"Ghostbuster" for PEP (#118)

Wojciech Kapcia (Tigase) opened 4 years ago

As per our discussion in chat - it could be convenient to have a mechanism similar to MUC's ghostbuster for PEP.

Related
- tigase.util.log.LogFormatter `errors` collection seems to retain elements (tigase/_server/server-core#1256) Open

Activities

Wojciech Kapcia (Tigase) commented 4 years ago

This comes as a result of seeing gigantic pep-sync stanza with user witch had hundreds of resources there...
Andrzej Wójcik (Tigase) commented 4 years ago

I've implemented "ghostbuster" and adjusted PresenceCollectorRepository to keep additional values and have a better API (classes instead of Map<Map>). I've adjusted synchronization to properly remove UserEntry from a map ServiceEntry without race conditions (multiple concurrent locks based on hashCode() of bare JIDs).
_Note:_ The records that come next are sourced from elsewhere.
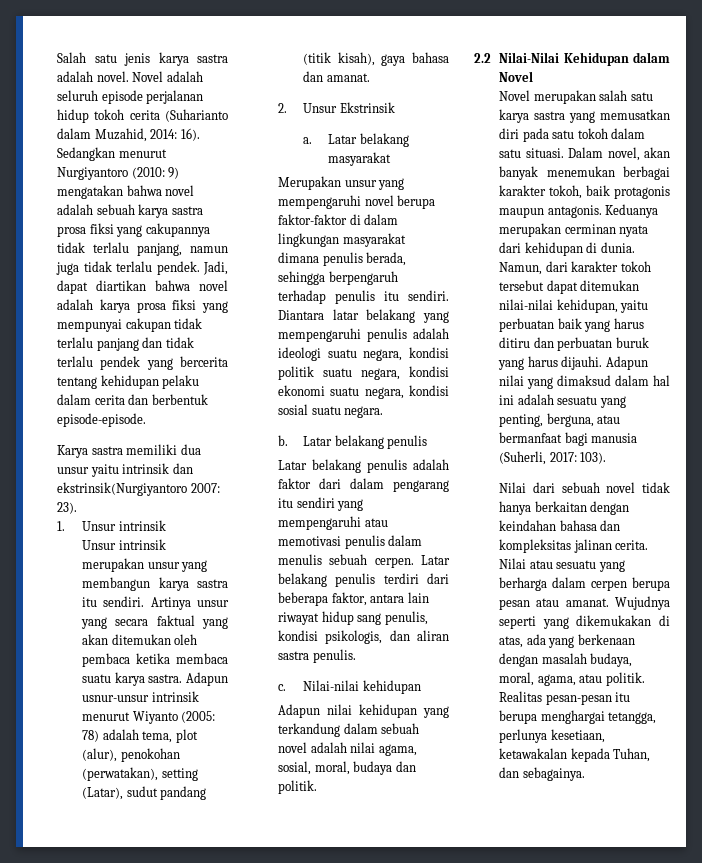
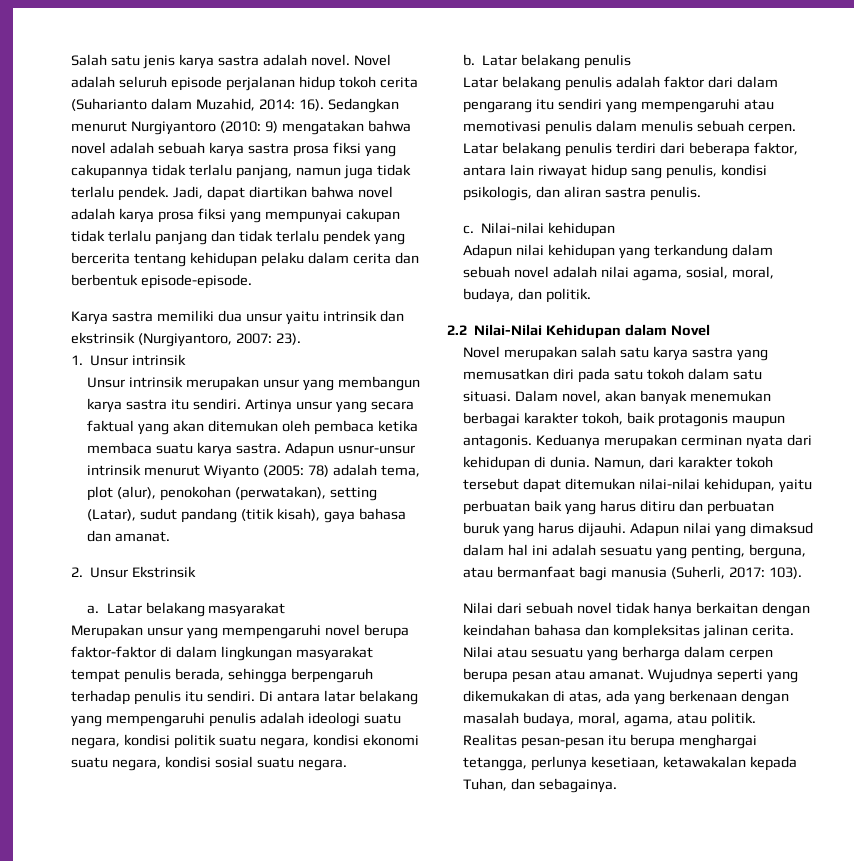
- Karya sastra memiliki dua unsur yaitu intrinsik dan ekstrinsik(Nurgiyantoro 2007: 23).
+ Karya sastra memiliki dua unsur yaitu intrinsik dan ekstrinsik (Nurgiyantoro, 2007: 23).
- Merupakan unsur yang mempengaruhi novel berupa faktor-faktor di dalam lingkungan masyarakat dimana penulis berada, sehingga berpengaruh terhadap penulis itu sendiri.
+ Merupakan unsur yang mempengaruhi novel berupa faktor-faktor di dalam lingkungan masyarakat tempat penulis berada, sehingga berpengaruh terhadap penulis itu sendiri.
- Diantara latar belakang yang mempengaruhi penulis adalah ideologi suatu negara, kondisi politik suatu negara, kondisi ekonomi suatu negara, kondisi sosial suatu negara.
+ Di antara latar belakang yang mempengaruhi penulis adalah ideologi suatu negara, kondisi politik suatu negara, kondisi ekonomi suatu negara, kondisi sosial suatu negara.
- Adapun nilai kehidupan yang terkandung dalam sebuah novel adalah nilai agama, sosial, moral, budaya dan politik.
+ Adapun nilai kehidupan yang terkandung dalam sebuah novel adalah nilai agama, sosial, moral, budaya, dan politik.

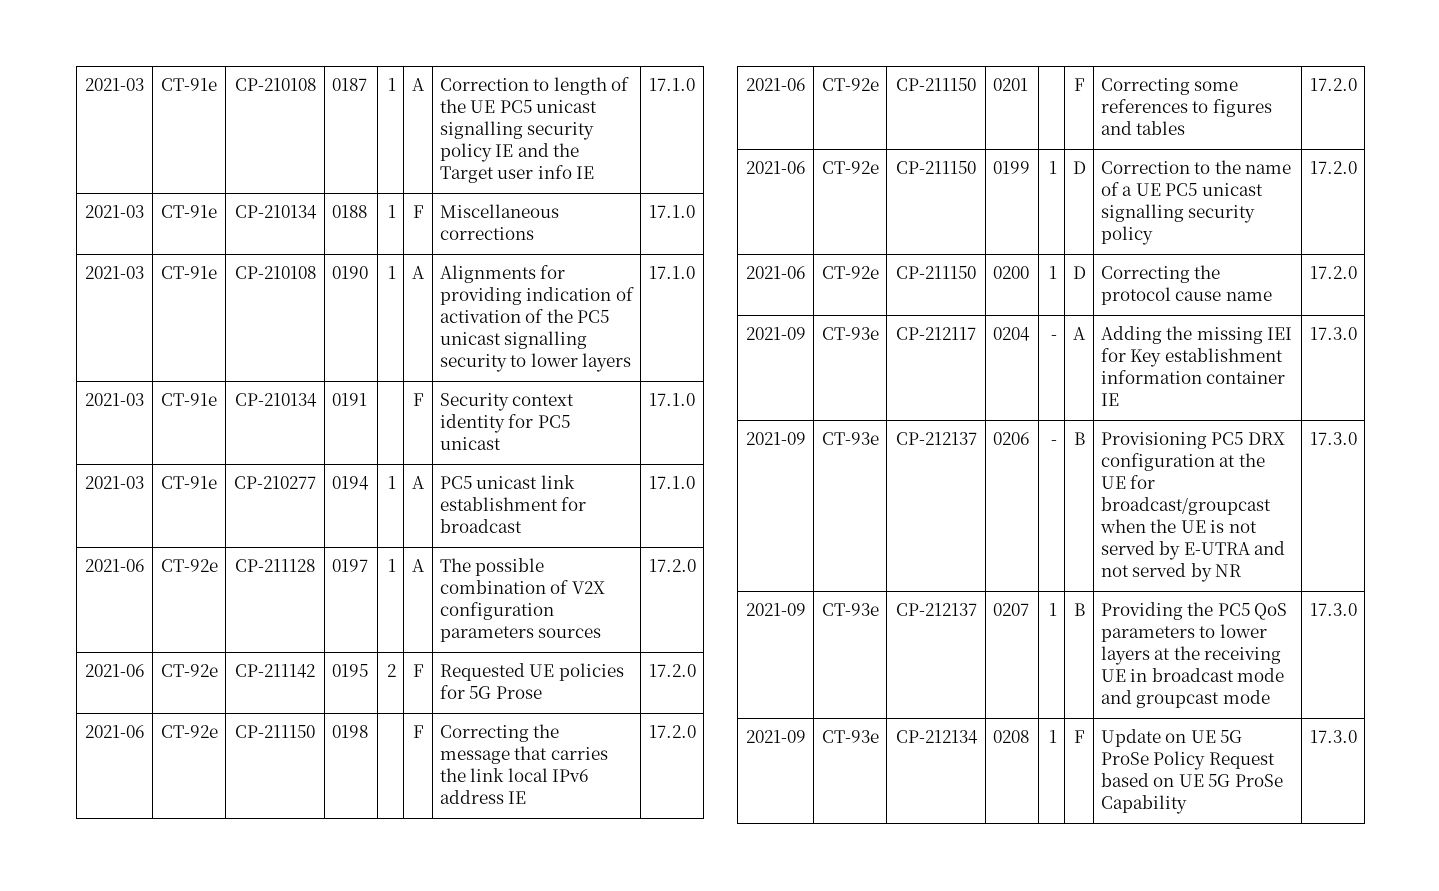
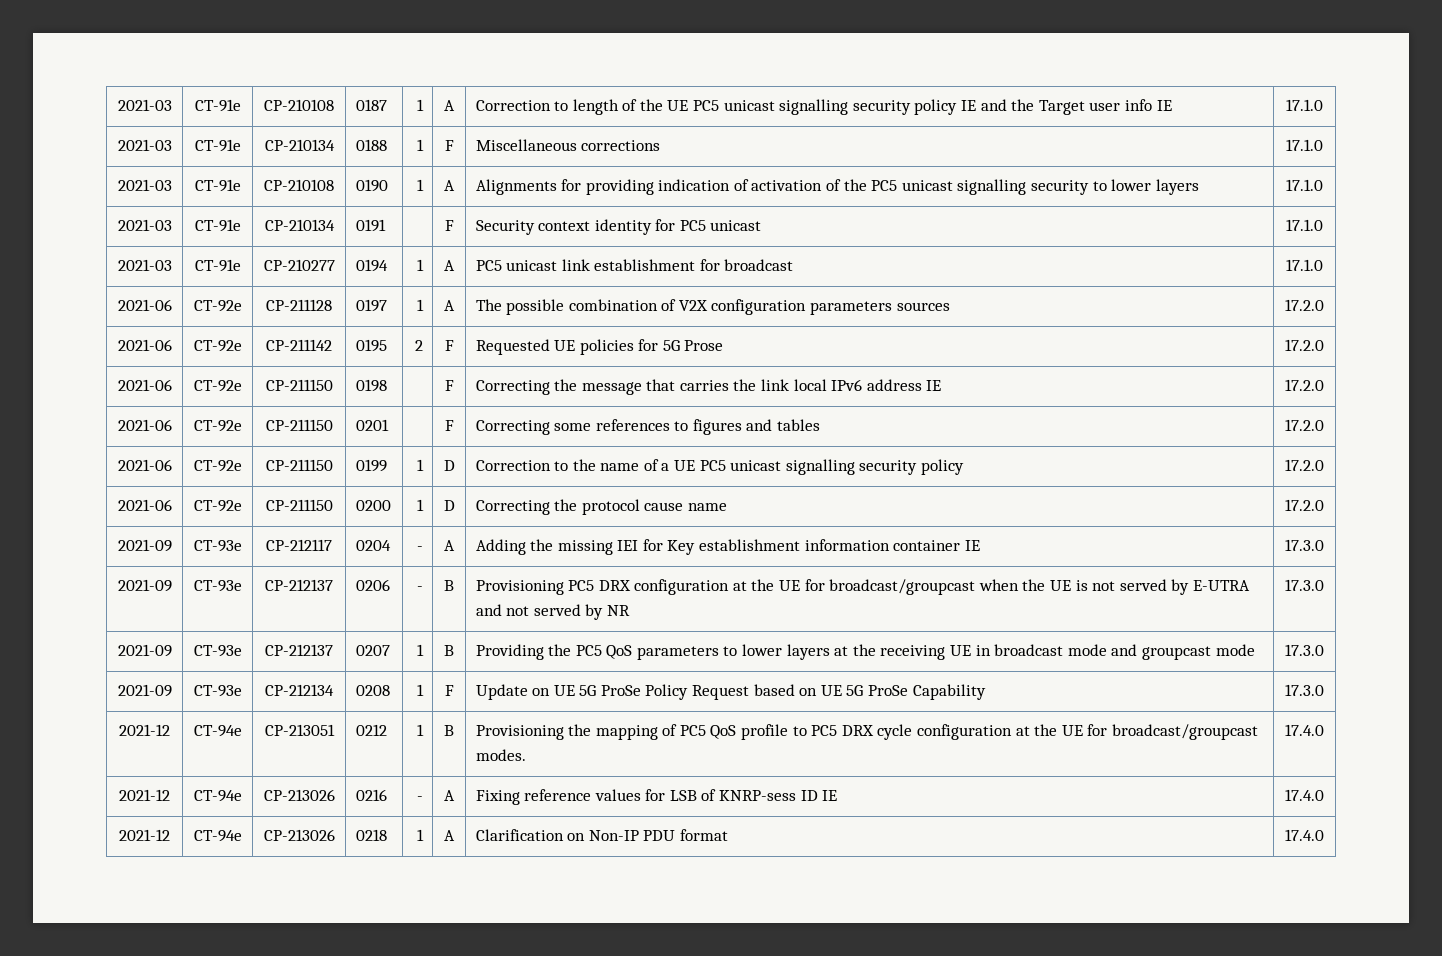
+ 2021-12 | CT-94e | CP-213051 | 0212 | 1 | B | Provisioning the mapping of PC5 QoS profile to PC5 DRX cycle configuration at the UE for broadcast/groupcast modes. | 17.4.0
+ 2021-12 | CT-94e | CP-213026 | 0216 | - | A | Fixing reference values for LSB of KNRP-sess ID IE | 17.4.0
+ 2021-12 | CT-94e | CP-213026 | 0218 | 1 | A | Clarification on Non-IP PDU format | 17.4.0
I still need to improve the synchronization of lastSeen between cluster nodes, but even without that feature will work (just ghostbuster could work with a delay).

However, I'm not sure if we should sync lastSeen, maybe having it different between cluster nodes will have a small to no impact. Only initial "ping" after reconnection of cluster nodes would be delayed by an hour but after that, it would just work as if we synced this value.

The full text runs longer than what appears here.